I also love the description from Painless Childbirth:
“When I say painless, please understand, I don’t mean you will not feel anything. What you will feel is a lot of pressure; you will feel the might of creation move through you. Pain, however, is associated with something gone wrong. Childbirth is a lot of hard work, and the sensations that accompany it are very strong, but there is nothing wrong with labor.”
Now that’s what I’m talking about, might of creation moving through you. The word “pain” is way too puny to hold that!

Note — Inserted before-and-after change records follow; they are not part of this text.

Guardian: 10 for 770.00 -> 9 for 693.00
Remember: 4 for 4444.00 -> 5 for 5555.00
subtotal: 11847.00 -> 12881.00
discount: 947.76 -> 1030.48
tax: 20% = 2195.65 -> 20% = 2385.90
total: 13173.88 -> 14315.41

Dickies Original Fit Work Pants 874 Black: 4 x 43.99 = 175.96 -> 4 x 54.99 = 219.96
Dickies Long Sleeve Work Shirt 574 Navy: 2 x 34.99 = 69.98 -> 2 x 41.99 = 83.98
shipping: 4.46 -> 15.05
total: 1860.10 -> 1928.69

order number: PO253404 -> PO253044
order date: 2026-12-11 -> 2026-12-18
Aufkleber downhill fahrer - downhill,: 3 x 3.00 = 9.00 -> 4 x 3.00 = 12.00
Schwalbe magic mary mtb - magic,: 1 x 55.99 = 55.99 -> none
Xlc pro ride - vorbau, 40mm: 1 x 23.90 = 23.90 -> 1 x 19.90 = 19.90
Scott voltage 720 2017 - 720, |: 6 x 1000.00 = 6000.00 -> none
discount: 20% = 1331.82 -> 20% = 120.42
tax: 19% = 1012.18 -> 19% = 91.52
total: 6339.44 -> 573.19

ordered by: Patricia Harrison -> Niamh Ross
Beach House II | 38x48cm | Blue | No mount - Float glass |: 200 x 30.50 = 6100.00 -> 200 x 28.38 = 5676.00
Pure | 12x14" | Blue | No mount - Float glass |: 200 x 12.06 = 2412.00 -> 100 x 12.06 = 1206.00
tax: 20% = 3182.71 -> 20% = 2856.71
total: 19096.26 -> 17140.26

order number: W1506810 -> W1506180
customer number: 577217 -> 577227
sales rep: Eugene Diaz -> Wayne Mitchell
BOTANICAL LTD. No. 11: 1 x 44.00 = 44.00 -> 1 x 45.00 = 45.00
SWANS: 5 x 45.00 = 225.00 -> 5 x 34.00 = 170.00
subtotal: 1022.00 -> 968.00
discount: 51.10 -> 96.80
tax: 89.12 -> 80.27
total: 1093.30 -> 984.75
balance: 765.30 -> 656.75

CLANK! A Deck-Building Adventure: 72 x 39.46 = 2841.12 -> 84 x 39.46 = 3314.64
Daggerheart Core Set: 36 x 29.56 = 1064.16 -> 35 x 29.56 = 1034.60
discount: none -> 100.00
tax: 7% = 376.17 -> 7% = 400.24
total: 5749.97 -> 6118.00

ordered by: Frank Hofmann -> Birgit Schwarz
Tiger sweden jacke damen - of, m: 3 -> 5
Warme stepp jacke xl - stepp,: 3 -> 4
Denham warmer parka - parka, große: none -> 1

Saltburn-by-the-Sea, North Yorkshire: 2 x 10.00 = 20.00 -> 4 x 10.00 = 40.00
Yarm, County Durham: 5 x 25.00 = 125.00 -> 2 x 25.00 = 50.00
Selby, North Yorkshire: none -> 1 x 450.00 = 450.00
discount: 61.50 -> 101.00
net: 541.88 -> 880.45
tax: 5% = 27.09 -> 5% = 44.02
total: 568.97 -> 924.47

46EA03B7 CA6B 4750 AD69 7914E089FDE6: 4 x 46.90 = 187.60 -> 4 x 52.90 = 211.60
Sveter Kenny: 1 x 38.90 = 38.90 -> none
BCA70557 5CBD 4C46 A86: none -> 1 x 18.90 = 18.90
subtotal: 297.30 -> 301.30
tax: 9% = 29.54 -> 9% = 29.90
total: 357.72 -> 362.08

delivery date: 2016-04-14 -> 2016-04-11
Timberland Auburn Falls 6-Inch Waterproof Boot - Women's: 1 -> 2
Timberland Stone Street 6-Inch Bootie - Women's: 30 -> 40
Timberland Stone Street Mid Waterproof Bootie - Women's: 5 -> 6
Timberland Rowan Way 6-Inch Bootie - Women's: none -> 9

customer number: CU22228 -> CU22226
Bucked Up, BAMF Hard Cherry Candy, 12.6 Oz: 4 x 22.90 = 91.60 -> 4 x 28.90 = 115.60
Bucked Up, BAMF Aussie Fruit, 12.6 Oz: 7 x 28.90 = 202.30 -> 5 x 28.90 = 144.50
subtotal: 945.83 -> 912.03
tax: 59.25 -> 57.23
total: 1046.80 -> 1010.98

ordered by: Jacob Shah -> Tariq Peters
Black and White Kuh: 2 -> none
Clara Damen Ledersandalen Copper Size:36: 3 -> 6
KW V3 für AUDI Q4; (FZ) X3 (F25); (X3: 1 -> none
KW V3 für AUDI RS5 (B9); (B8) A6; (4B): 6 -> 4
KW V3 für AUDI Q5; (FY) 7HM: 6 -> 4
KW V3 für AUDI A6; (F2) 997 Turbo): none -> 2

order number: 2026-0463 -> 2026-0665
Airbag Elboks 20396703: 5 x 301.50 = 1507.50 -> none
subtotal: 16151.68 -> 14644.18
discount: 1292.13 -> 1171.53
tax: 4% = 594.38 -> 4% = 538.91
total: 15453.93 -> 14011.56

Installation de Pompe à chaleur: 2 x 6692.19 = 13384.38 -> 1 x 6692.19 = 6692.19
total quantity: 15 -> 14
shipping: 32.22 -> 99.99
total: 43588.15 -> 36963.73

I always explain to my clients that the sensations of labor are more similar to the exertion of intense physical effort more than the pain associated with accident, illness, or injury—both the effort AND the exhilaration are similar to doing good, hard, challenging, limit-testing, but doable work (though even bigger and more important). We need a bigger and broader vocabulary for completely describing the breadth, range, intensity, and beauty of birth experiences! What if we had more choices other than “painful” and “painless” to describe the experiences of birthing our babies? Though I wouldn’t say my births were “painless,” when I describe my own birth experiences, “pain” is simply not the word that rises to the top as the most appropriate descriptor.
“So the question remains. Is childbirth painful? Yes. It can be, along with a thousand amazing sensations for which we have yet to find adequate language. Every Birth is different, and every woman’s experience and telling of her story will be unique.” –Marcie Macari
We end up limited when we use only “pain” based language that fails to embrace the broadness and complexity and enormity of the experience.